そのため、本来は特定行政庁の建築主事に対して一般的な建築確認申請の手続きを経て、建物を施工しなければなりませんが、弊社は型式適合認定を受けた仕様と誤認したうえ、一般的に用いられる建築確認申請の手続きを省略して建物を施工してしまいました。
下の図も含めて、大和ハウスのHPで説明の文書があります。誰でも見られます。
https://www.daiwahouse.com/about/release/house/pdf/release_20190412.pdf
上記についてインスペクターの意見
これについて、さくら事務所のプロのインスペクターさんが次のように意見を述べています。
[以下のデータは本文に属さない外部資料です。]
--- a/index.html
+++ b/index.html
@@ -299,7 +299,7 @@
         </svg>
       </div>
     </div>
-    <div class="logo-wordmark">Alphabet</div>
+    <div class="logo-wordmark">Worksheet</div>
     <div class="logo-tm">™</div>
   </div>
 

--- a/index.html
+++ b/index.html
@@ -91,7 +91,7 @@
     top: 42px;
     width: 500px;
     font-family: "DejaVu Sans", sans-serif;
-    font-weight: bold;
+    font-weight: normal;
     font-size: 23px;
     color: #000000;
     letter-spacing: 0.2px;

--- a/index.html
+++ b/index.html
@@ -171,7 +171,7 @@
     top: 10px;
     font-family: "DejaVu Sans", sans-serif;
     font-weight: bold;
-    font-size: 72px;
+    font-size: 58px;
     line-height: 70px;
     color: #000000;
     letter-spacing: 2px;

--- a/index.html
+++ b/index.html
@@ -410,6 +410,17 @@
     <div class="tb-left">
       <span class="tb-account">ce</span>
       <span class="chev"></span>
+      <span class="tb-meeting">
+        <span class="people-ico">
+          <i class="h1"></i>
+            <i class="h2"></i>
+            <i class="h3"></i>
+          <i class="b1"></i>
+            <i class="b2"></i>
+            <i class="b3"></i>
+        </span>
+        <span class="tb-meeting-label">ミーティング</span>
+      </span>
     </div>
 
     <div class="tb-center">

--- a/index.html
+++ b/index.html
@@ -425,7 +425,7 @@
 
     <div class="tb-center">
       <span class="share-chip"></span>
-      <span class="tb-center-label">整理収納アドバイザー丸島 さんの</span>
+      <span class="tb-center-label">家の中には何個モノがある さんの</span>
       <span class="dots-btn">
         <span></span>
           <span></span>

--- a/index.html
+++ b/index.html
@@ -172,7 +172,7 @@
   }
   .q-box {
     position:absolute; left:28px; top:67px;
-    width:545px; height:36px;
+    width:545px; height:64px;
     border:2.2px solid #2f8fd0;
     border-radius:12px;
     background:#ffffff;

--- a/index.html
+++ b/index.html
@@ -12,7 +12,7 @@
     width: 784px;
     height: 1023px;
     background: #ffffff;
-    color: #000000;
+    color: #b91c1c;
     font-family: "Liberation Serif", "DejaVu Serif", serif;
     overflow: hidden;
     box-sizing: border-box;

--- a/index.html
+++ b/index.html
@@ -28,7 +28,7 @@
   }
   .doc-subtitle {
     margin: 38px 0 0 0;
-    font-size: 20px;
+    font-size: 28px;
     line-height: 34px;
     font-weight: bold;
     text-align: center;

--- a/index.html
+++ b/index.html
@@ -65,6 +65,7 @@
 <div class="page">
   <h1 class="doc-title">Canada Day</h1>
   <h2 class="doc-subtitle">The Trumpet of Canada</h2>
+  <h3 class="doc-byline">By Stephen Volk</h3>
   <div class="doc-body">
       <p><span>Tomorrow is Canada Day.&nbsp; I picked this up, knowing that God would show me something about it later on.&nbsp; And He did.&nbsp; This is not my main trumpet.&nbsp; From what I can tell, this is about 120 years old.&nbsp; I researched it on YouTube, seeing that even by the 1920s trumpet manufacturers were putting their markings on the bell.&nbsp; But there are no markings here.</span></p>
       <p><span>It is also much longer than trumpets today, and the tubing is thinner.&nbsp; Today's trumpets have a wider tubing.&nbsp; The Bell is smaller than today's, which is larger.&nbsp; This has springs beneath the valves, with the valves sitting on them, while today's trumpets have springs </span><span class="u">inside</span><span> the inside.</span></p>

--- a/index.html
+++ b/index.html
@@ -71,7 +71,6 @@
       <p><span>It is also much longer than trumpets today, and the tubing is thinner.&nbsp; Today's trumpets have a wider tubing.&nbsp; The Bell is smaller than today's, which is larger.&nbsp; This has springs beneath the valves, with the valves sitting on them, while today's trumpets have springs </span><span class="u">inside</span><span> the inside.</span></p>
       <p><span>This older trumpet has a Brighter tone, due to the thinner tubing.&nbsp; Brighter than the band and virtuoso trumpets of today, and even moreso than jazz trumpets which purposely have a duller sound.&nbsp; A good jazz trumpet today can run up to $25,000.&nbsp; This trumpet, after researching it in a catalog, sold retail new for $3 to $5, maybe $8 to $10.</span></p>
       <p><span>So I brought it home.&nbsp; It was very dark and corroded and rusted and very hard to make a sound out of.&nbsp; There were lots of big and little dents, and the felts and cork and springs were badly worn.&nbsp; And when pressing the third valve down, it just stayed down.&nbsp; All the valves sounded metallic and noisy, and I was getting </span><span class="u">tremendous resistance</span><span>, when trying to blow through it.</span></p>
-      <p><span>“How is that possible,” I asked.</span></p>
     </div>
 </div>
さくら事務所は、不動産コンサルタント、長嶋修さんの経営する会社です。
今回の大和ハウスの件で何が怖いかって、プロが不適切な建物見たとしても見抜けない可能性が高いこと。レオパの界壁無かったよ問題は見りゃわかるんだけど。
中の人も悪意なく、むしろ善意で「こっちの方が使いやすくね?見た目よくね?」と思っていた可能性もありそう。 pic.twitter.com/JjN6cdnEGh— 田村 啓 インスペクター さくら事務所 (@inspectorKT) 2019年4月12日
「プロが不適切な建物見たとしても見抜けない」というのは、実際どの程度なのか。あるいは、この場合は認定を受けようとしたら、受けられたものなのでしょうか。
その場合は、単に順序が逆ということになりそうですが、その場合でも、安全性への疑問が残ってしまいます。
また、それは「大和ハウス」ブランドへの他の全ての建物にも波及してしまうでしょう。いわゆる風評被害というものです。大和ハウスは大きな会社ですが、ブランドイメージの低下は避けられないかもしれません。
しかし、大和ハウスで建てた家やアパートだからといって、すぐにも資産価値が低下するようなことはないと思います。私の身内でもダイワハウスに住んでいた人もいますし、同じメーカーで建てたからといって、がっかりしないでいただきたいです。
基礎部分の不備については、今後第三者の調査が行われるということで、引き続き調査結果の公表が待たれます。